John Dudley looks back over his 55 years in Puppetry

John Dudley Backstage - The Tempest 1964
John Dudley backstage - "The Tempest" - Stratford 1964

Metropole, Glasgow Playbill
First Variety Engagement
Metropole, Glasgow 1959

"Would you like to see a Puppy Show?"  At least that's what I thought my Mother said, one Summer afternoon in 1938.  I was duly taken to a garden meeting of the local Women's Institute where a lady by the name of Nancy Henry was giving a lecture on glove puppets with a demonstration from a table theatre.  Part of the way through, she said "It's very easy, that little boy over there could do it."  A puppet was placed on my small hand and I was shown how to make him bow, wave, etc.

I was not only entranced, but hooked for life.

After that initiation, I went home and got my teddy bears and sat beneath the kitchen table pretending they were puppets that I held above my head.  My Mother thought it was a passing phase, but eventually succumbed after a few months and made me my first puppets from two of Nancy Henry's kits.

At Christmas 1942, I did my first public show, for which I received half a guinea!  Riches Untold!

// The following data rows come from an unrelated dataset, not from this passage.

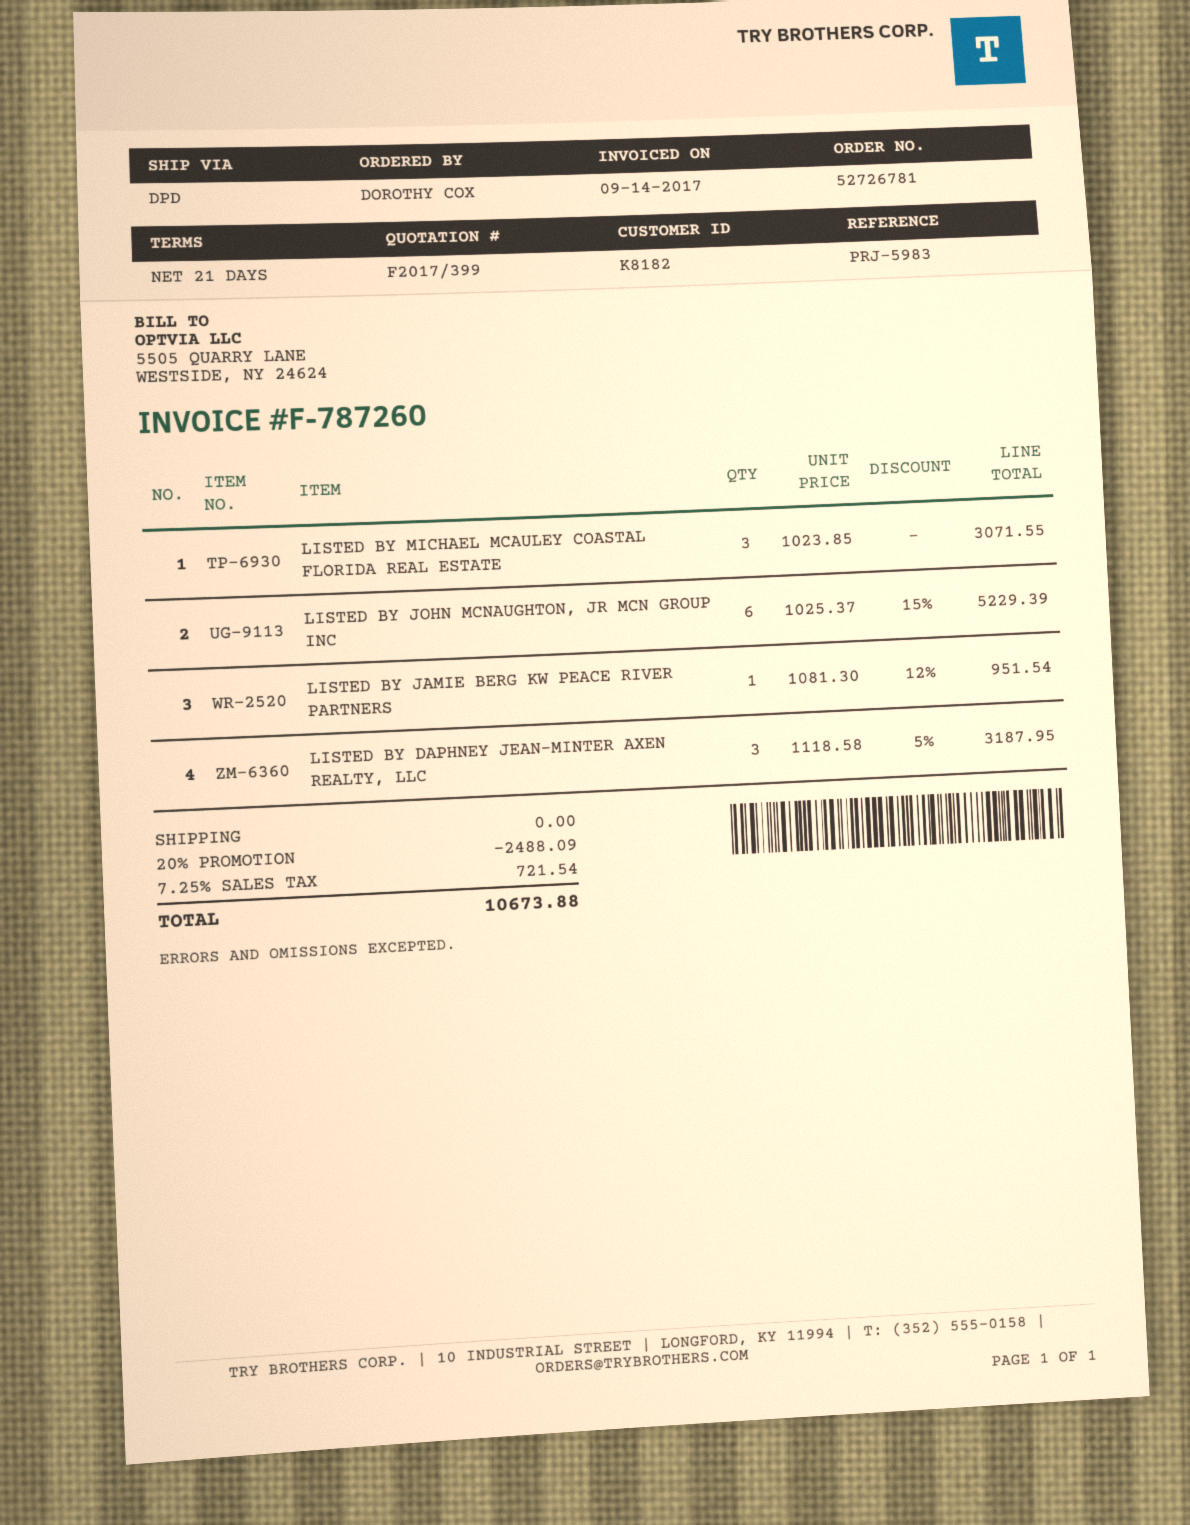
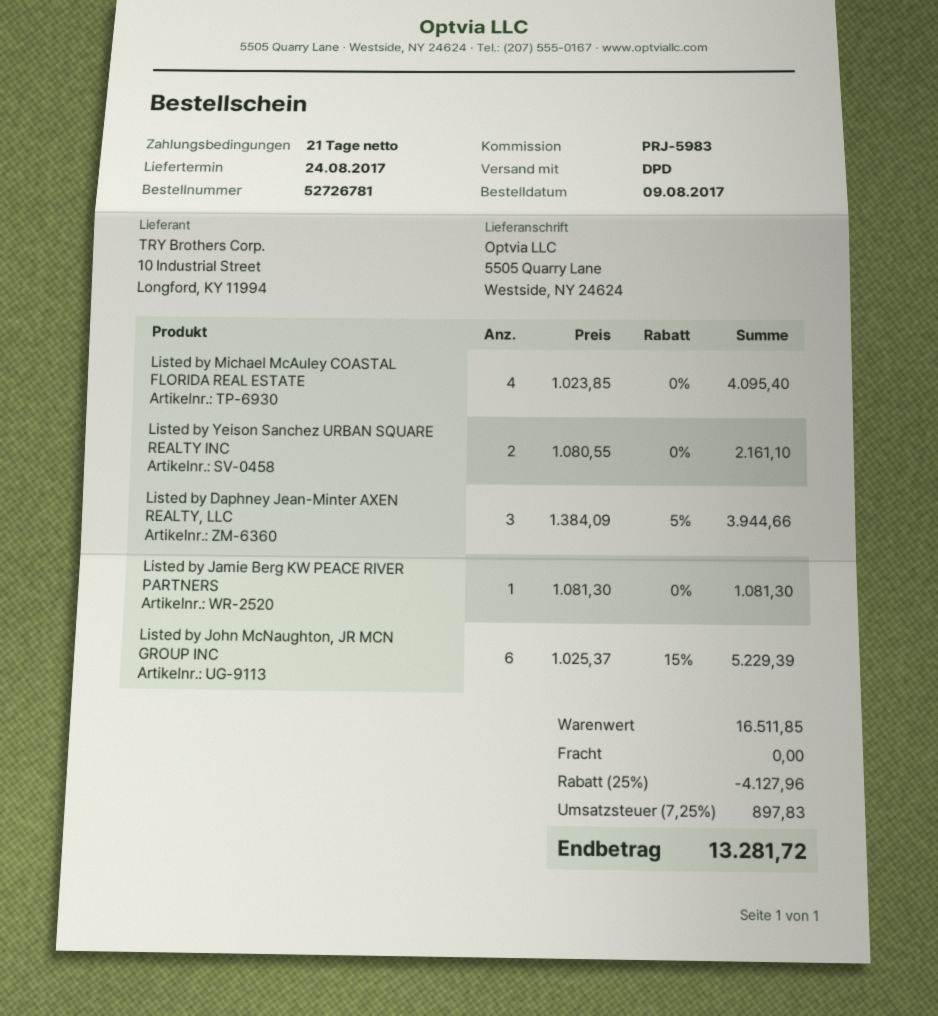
LISTED BY MICHAEL MCAULEY COASTAL FLORIDA REAL ESTATE: 3 x 1023.85 = 3071.55 -> 4 x 1023.85 = 4095.40
LISTED BY JAMIE BERG KW PEACE RIVER PARTNERS: 1 x 1081.30 - 12% = 951.54 -> 1 x 1081.30 = 1081.30
LISTED BY DAPHNEY JEAN-MINTER AXEN REALTY, LLC: 3 x 1118.58 - 5% = 3187.95 -> 3 x 1384.09 - 5% = 3944.66
Listed by Yeison Sanchez URBAN SQUARE REALTY INC: none -> 2 x 1080.55 = 2161.10
discount: 20% = 2488.09 -> 25% = 4127.96
tax: 7.25% = 721.54 -> 7.25% = 897.83
total: 10673.88 -> 13281.72

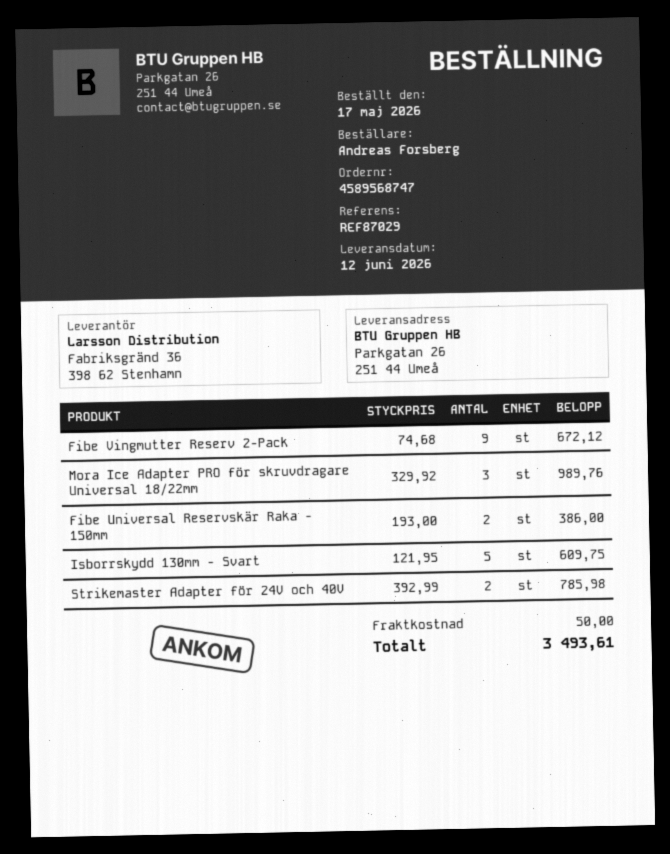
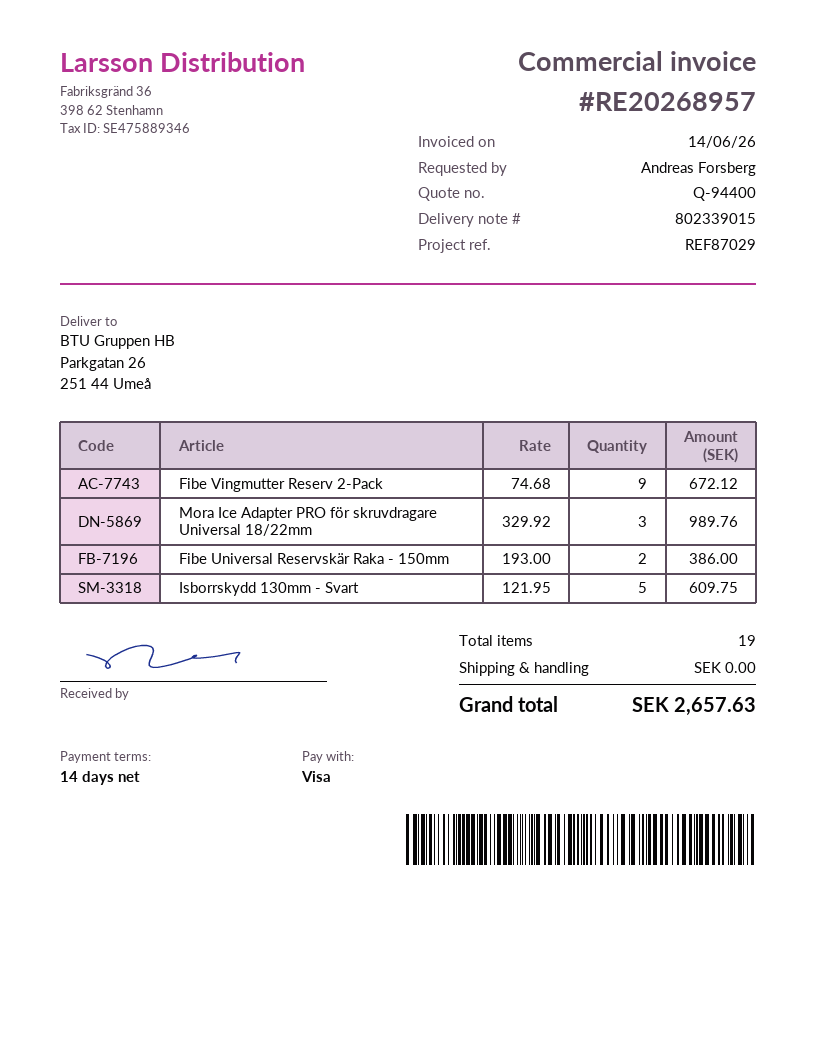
Strikemaster Adapter för 24V och 40V: 2 x 392.99 = 785.98 -> none
shipping: 50.00 -> 0.00
total: 3493.61 -> 2657.63

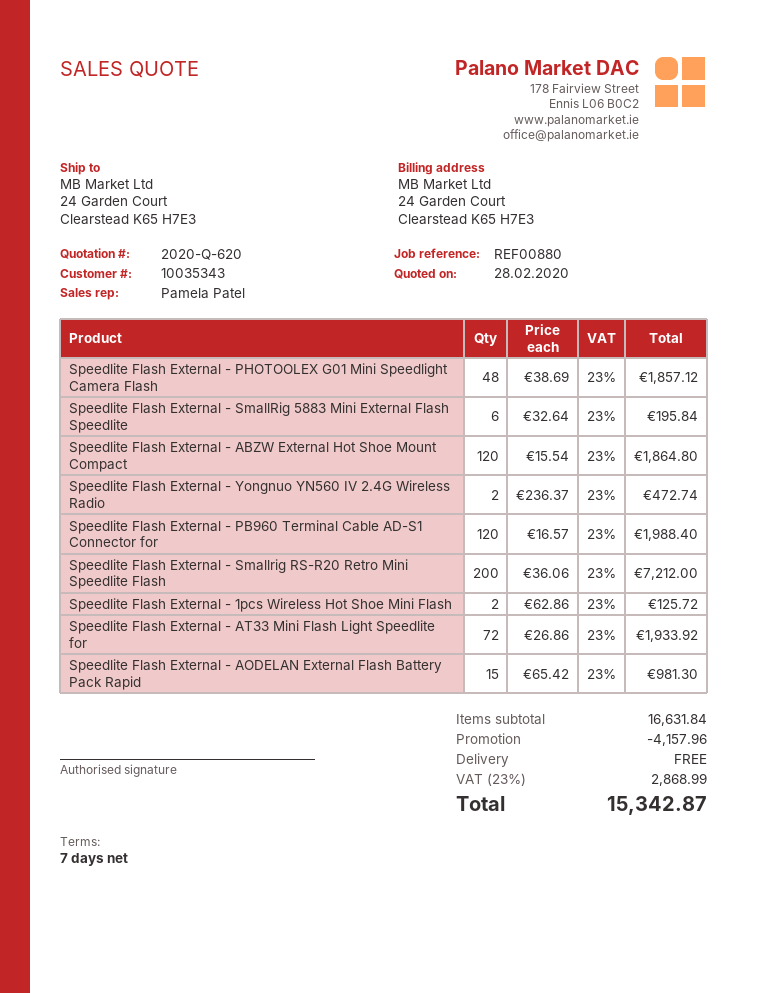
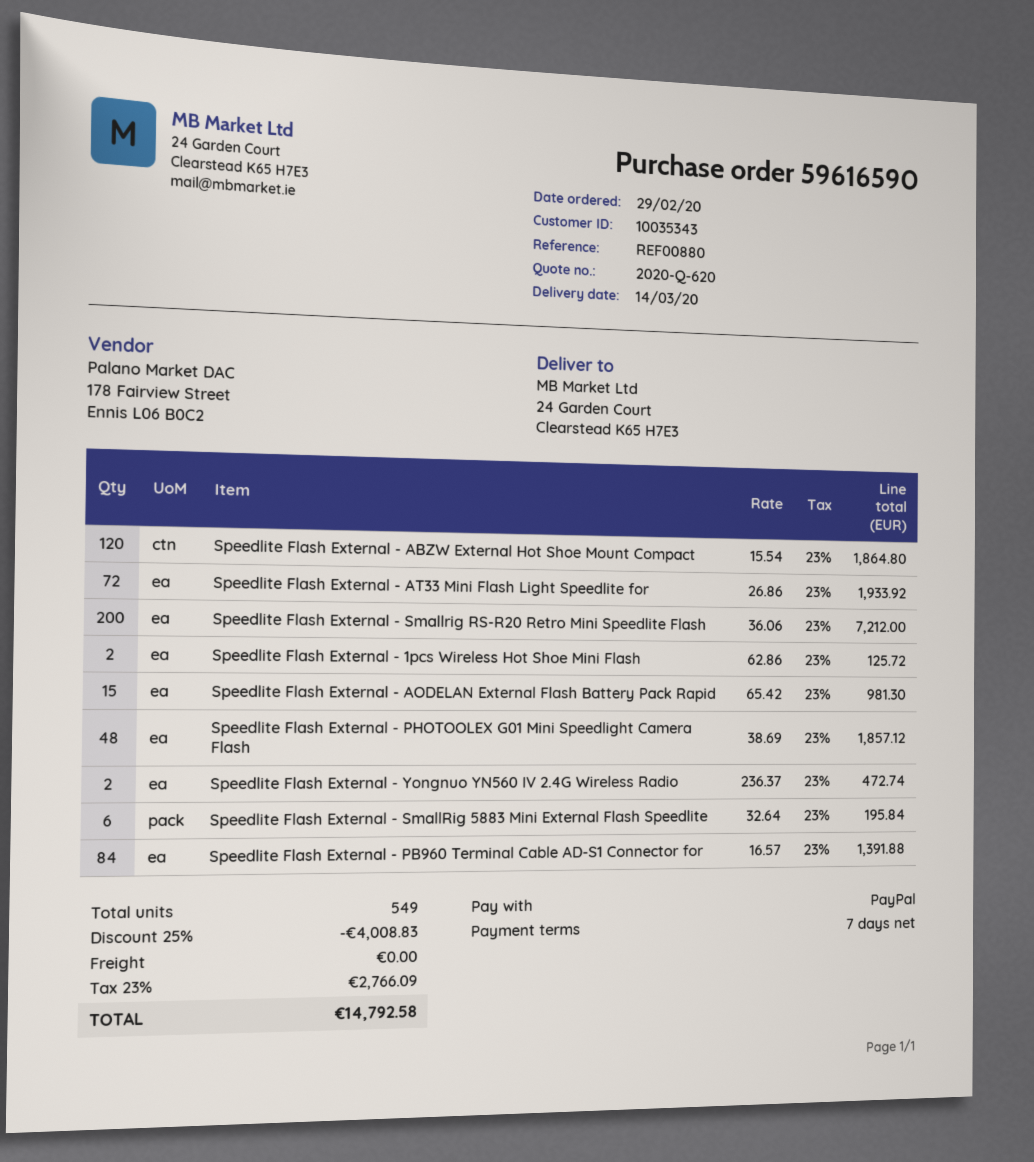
Speedlite Flash External - PB960 Terminal Cable AD-S1 Connector for: 120 x 16.57 = 1988.40 -> 84 x 16.57 = 1391.88
discount: 4157.96 -> 4008.83
tax: 23% = 2868.99 -> 23% = 2766.09
total: 15342.87 -> 14792.58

After that, I found myself doing shows for other parties and each time receiving a fee.  I was then nine years of age.  In April 1943, I joined the British Puppet & Model Theatre Guild as a Junior Member.

Table-top Theatre
Table-top Theatre in the style used
by Puppeteer, Nancy Henry
At school, we formed a Puppet Hobby Group in 1947 and I was all for wanting a glove show, but we had a visit from the Hogarth Puppets with their brilliant show and I was converted to marionettes.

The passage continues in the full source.